COMMENT: William Cash on a tale of two plans dividing Bridgnorth
William Cash speaks ahead of a key meeting on housing plans.

Bridgnorth Town Council will tomorrow hold an online ‘extraordinary meeting’ for councillors to consider which of two sites it prefers for a huge housing development for the historic market town on the River Severn.
Both rival proposals, one proposing 1,050 units off the A458 at Tasley west towards Shrewsbury and the other, proposing 850 units, close to the Stanmore Business Park towards Wolverhampton, claim to be ‘garden village’ schemes. Both are seeking to become the ‘designated’ choice to deliver on Shropshire Council’s Local Plan.

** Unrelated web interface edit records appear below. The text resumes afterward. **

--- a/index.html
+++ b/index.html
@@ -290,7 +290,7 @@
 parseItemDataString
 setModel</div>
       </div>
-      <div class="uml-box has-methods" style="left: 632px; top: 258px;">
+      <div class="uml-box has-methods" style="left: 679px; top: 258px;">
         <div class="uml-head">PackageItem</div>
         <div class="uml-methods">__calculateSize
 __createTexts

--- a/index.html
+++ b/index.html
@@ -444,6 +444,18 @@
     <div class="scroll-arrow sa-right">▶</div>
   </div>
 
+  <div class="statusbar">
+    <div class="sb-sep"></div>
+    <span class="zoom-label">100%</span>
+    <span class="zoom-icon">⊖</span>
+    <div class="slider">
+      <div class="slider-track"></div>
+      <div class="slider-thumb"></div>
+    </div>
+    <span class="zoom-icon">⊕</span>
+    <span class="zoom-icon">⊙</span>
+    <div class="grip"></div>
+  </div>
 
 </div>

The result has been bitter feuding and village rebellions not seen in the Bridgnorth area since George Osborne’s NPPF planning wars of nearly a decade ago. Back then, I was part of a local resistance group, Save Bridgnorth Hills, with more than 500 supporters in the Bridgnorth and Morville area, who successfully campaigned to stop the beautiful landscape of the Shropshire Hills become industrialised and ruined by a plague of wind turbines.

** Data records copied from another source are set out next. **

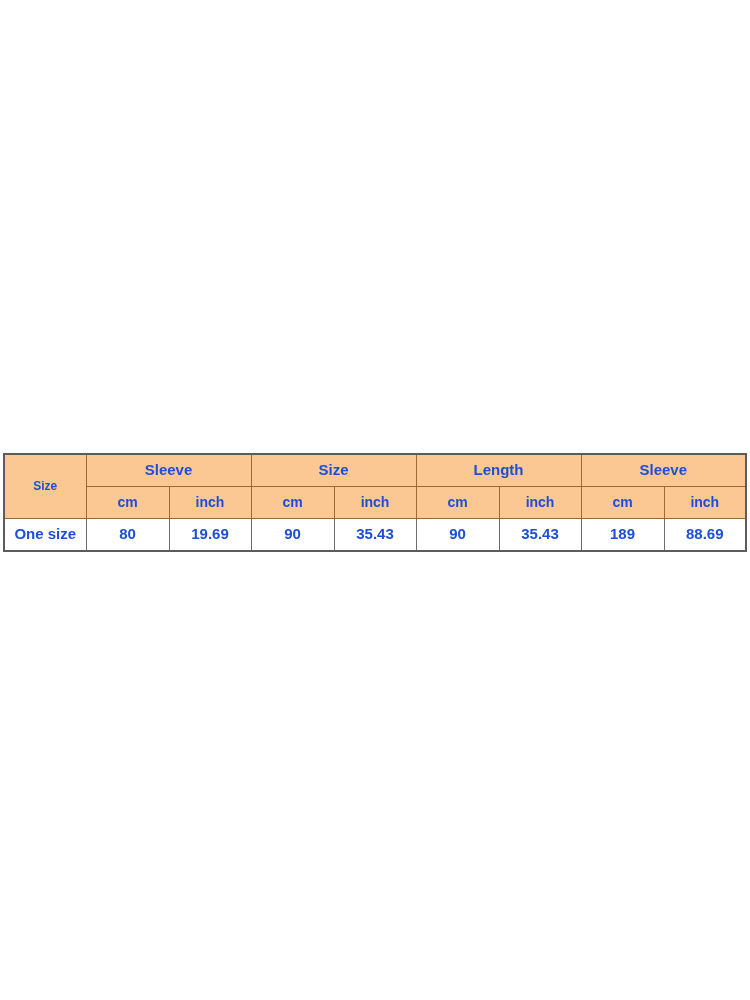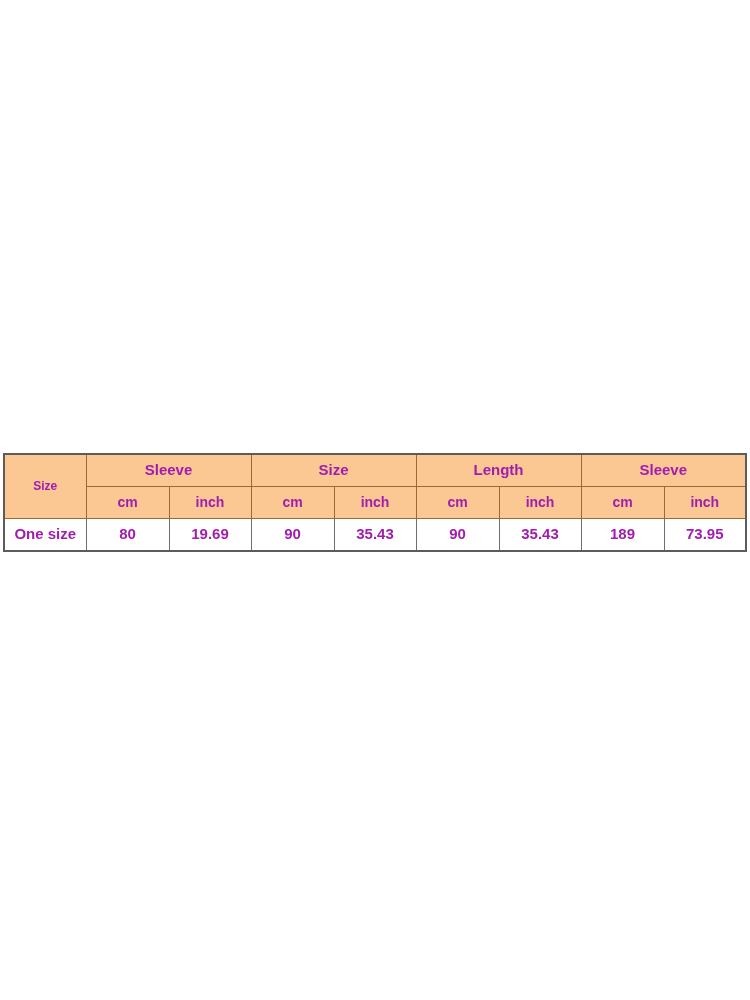--- a/index.html
+++ b/index.html
@@ -35,7 +35,7 @@
     text-align: center;
     vertical-align: middle;
     font-weight: bold;
-    color: #a21caf;
+    color: #1d4ed8;
     padding: 0;
     line-height: 1.1;
   }

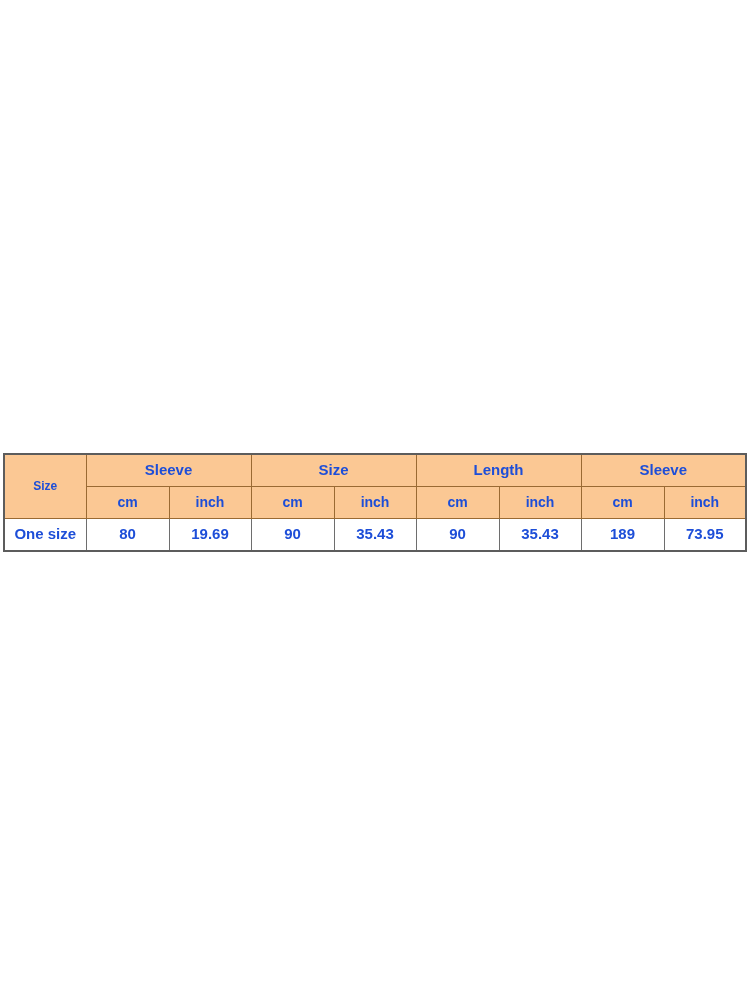--- a/index.html
+++ b/index.html
@@ -120,7 +120,7 @@
         <td>90</td>
         <td>35.43</td>
         <td>189</td>
-        <td>73.95</td>
+        <td>88.69</td>
       </tr>
     </tbody>
   </table>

The battle took several years after we held our very first public meeting at the Down Inn, near Bridgnorth.
More than 100 people of all ages, representing the real community, from farmers to teachers, were crammed into our first packed meeting in the ‘wedding suite’ of the pub.
We soon had to move to Morville village hall for meetings as the numbers grew. It was proper local democracy.

With the pandemic ruling out public meetings, and democratic – rather than merely digital consultation – there is an alarming sense that the sudden, 11th-hour, introduction by mass housing builder Taylor Wimpey of their 1000 plus scheme, with further building west up to 2038, has taken advantage of the lockdown to silence opposition.
Until a few weeks ago, the Stanmore/Hermitage site looked like the clear favourite as the garden village scheme had already been approvedin broad outline. Then Taylor Wimpey came forward with its controversial scheme that would certainly change the face and identity of Bridgnorth as we know it, most worryingly for Bridgnorth tourism.